Now let's try an example with this equation and unlike the pool balls, we'll use two objects with different masses. Imagine you've gone bowling and a child before you rolled the ball so slowly it stopped mid-lane. No one is around to help you and you don't want to walk out on the lane yourself. You decide to roll your bowling ball into the one stopped on the lane to get it moving.

Your throw your 5.4 kg ball at a velocity of 20 m/s towards the child's ball weighing 2.7 kg. You hit the ball dead on and both balls continue to move in a straight line after the collision. The child's ball is sitting still before the collision so you know it was at an initial velocity of 0 m/s and after the collision, it moves at a velocity of 14 m/s. What velocity is your ball moving at after the collision?

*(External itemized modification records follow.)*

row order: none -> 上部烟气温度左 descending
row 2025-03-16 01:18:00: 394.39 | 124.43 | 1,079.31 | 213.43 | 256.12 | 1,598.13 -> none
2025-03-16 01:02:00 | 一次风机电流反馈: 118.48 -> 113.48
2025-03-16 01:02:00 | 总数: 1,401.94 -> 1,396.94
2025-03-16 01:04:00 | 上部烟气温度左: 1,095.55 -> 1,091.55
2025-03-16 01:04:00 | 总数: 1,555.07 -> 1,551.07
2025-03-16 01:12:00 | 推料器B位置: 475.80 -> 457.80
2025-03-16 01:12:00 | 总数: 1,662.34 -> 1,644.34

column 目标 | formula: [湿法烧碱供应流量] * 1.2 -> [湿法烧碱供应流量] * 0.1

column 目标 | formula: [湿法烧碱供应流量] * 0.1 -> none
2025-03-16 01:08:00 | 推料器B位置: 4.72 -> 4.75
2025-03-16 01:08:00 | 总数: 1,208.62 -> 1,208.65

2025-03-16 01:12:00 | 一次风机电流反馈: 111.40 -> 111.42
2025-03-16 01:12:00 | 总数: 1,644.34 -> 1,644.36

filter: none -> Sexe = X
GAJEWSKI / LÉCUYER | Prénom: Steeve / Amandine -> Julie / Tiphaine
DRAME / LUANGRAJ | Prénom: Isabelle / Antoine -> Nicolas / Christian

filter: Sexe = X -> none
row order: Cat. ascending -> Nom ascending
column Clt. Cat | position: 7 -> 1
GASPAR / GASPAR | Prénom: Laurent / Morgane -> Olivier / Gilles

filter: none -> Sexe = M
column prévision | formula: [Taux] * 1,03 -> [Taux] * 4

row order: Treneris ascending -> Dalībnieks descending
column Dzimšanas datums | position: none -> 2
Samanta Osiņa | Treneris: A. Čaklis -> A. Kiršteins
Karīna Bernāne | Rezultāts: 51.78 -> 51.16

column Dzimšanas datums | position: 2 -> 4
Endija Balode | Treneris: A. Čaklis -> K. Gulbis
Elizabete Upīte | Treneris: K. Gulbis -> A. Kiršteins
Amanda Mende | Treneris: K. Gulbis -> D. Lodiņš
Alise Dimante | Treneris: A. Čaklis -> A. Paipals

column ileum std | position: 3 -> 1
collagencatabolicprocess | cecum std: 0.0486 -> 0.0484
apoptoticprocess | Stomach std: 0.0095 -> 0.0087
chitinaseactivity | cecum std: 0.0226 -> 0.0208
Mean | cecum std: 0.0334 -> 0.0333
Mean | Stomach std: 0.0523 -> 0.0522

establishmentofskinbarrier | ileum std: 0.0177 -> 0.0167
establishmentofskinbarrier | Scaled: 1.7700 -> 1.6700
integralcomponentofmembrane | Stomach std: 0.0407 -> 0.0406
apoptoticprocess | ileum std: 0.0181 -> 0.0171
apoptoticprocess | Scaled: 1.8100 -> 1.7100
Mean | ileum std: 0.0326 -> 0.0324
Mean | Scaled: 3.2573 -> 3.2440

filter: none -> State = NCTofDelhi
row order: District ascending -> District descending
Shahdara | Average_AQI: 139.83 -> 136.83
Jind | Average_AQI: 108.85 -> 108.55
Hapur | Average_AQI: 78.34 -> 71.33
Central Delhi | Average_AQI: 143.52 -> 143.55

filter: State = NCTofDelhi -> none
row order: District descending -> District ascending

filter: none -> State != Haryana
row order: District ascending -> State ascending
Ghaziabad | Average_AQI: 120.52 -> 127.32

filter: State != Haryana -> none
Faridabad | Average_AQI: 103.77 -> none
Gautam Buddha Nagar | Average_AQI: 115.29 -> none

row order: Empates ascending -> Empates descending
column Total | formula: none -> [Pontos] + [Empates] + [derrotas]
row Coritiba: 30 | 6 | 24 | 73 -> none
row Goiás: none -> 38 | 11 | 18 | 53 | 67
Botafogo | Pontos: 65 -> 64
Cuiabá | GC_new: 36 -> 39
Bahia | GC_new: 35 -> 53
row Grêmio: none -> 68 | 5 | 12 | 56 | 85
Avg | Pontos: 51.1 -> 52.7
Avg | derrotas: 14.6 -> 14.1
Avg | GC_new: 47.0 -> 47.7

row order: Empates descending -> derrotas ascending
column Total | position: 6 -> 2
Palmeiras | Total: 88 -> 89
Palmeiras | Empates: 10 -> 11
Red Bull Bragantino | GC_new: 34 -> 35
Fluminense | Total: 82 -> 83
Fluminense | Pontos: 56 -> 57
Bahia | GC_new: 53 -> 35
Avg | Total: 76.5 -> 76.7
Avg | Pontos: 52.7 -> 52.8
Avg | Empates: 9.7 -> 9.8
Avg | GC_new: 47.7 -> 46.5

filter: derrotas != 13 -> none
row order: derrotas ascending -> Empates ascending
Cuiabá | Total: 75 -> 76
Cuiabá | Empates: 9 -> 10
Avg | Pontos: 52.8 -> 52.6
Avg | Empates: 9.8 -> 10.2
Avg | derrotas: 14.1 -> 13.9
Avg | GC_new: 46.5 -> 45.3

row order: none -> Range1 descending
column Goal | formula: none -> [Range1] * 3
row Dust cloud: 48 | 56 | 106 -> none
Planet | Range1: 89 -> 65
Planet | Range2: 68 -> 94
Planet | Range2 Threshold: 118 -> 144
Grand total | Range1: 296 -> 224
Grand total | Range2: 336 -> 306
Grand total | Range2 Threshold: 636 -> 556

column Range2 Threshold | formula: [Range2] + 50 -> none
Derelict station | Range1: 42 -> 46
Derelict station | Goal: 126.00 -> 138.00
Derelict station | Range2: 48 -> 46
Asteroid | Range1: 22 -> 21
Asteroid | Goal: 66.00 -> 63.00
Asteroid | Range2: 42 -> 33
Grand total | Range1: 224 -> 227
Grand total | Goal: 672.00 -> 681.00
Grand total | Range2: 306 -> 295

Let's declare your bowling ball to be ball number 1 and the child's to be ball number 2. Note that this is an arbitrary decision since the math works out the same either way it is declared for a 1-dimensional elastic collision. We can now take the values we know and put them into the equation for conservation of momentum in an elastic collision.

m{1} * v{1i} + m{2} * v{2i} = m{1} * v{1f} + m{2} * v{2f}

(5.4 kg) * (20 m/s) + (2.7 kg) * (0 m/s) = (5.4 kg) * v{1f} + (2.7 kg) * (14 m/s)

(108 kg m/s) + (0 kg m/s) = (5.4 kg) * v{1f} + (38 kg m/s)

(108 kg m/s) = (5.4 kg) * v{1f} + (38 kg m/s)

(108 kg m/s) - (38 kg m/s) = (5.4 kg) * v{1f}

(70 kg m/s) = (5.4 kg) * v{1f}

(70 kg m/s) / (5.4 kg) = v{1f}

13 m/s = v{1f}

So we get the final velocity of your ball to be 13 m/s, which is just a little slower than the lighter ball it hit.